このビデオの全体的な目標は、対象と網膜の注入を実行する方法を示すことであると<emOVOで></em>ハンバーガーで、ニワトリ胚の網膜へのDNA / RNAの構造のエレクトロポレーションおよび胚4日目(E4)であるハミルトンのステージ22-23日。この手法は、遺伝子発現、遺伝子調節、ニワトリ網膜の開発の形態変化を研究する非常に便利です。
ニワトリ胚網膜は高等脊椎動物の網膜の開発を研究する優れたツールです。ので、大きいサイズと、外部の開発に、それは、組換えDNA / RNA技術を用いたニワトリ胚網膜を操作するために比較的非常に簡単です。胚の網膜へのDNA / RNAの構造のエレクトロポレーションは、網膜の開発時に網膜幹細胞/前駆細胞の遺伝子調節を研究するための大きな利点を持っています。このようなレポーター遺伝子アッセイ、過剰発現、遺伝子等(shRNA)をノックダウンする遺伝子としてアッセイの異なるタイプのエレクトロポレーション技術を用いて行うことができます。このビデオは、対象となる網膜の注入およびOVOエレクトロポレーションのハンバーガーで、ニワトリ胚の網膜に、胚4日目(E4)であるハミルトンのステージ22から23を示しています。マーカーとして緑色蛍光タンパク質(GFP)を発現するプラスミドDNAを直接に配信されることにより、ここでは、OVOエレクトロポレーション技術で 、迅速かつ便利を表示ニワトリ胚網膜下腔、網膜幹細胞/前駆細胞によるDNAの取り込みを容易にするために、電気パルスが続く。 E4で網膜注入とエレクトロポレーションの新しいメソッドは、E1.5 2で注入し、エレクトロポレーションの従来の方法では困難であった後半生まれのニューロン1、を含む、すべての網膜細胞の種類、可視化することができます。
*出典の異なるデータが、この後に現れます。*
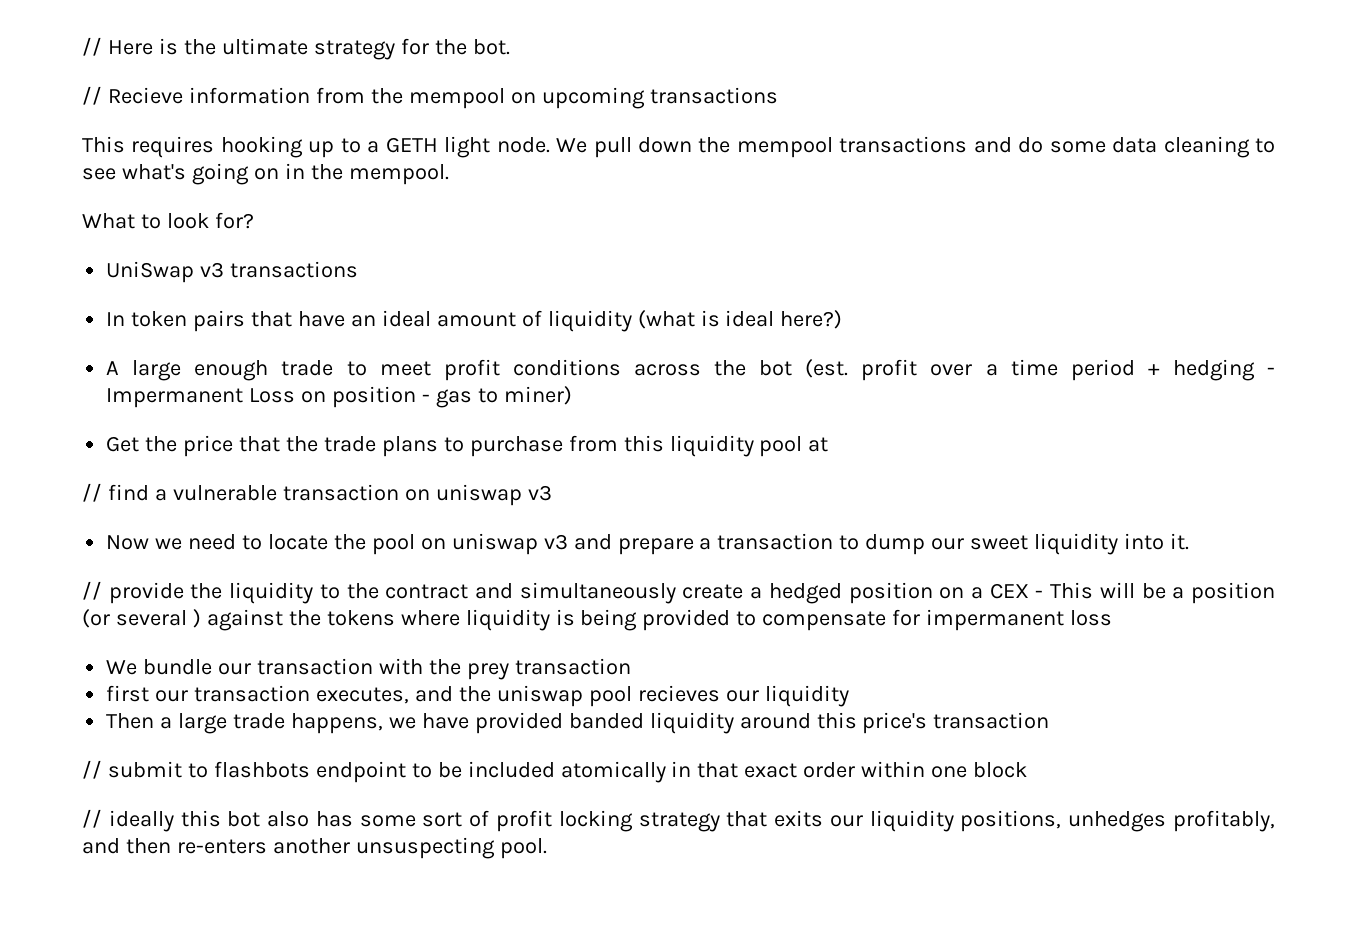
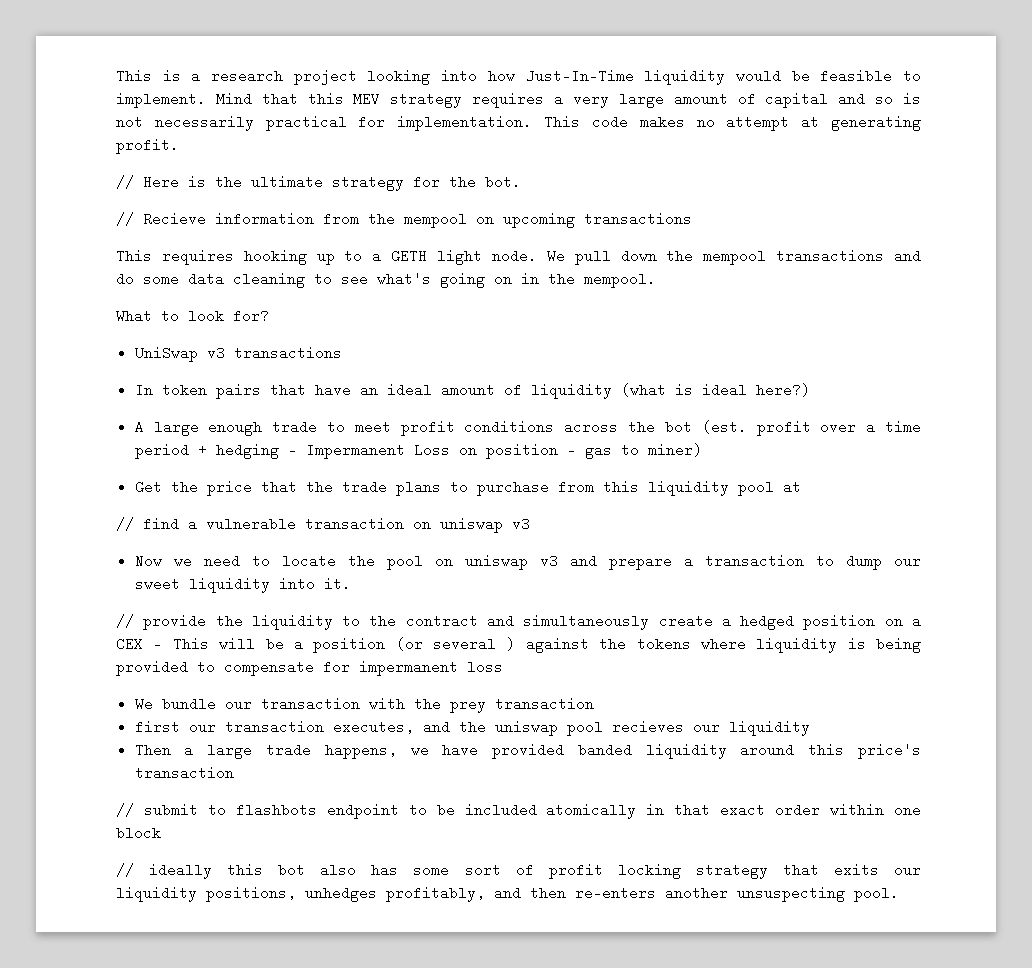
(82, 46) none -> [116,69,922,85] [116,92,922,108] [116,115,922,131] [116,138,179,154] This is a research project looking into how Just-In-Time liquidity would be feasible to implement. Mind that this MEV strategy requires a very large amount of capital and so is not necessarily practical for implementation. This code makes no attempt at generating profit. //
網膜の注入を対象とE4段階での胚の網膜でのOVOエレクトロポレーションでは特に単一細胞レベルでのすべての6つの主要な網膜細胞型を視覚化する能力が得網膜前駆細胞をターゲットにすることができます。OVOエレクトロポレーションでターゲティングHH10(〜E1.5)で眼胞は眼を形成するために開発した細胞をトランスフェクトすることができます。しかし、これら?…
The authors have nothing to disclose.
我々は彼のHDカメラの使用(キャノンVIXIA HFS100)のために氏ヤミンエンベルに感謝します。この作業は脊髄研究(08から3074-SCR-E-0と10から3091-SCR-E-0)、ブッシュ医学研究賞にNIH(EY018738)、ニュージャージー州委員会からの助成金によって部分的にサポートされていました。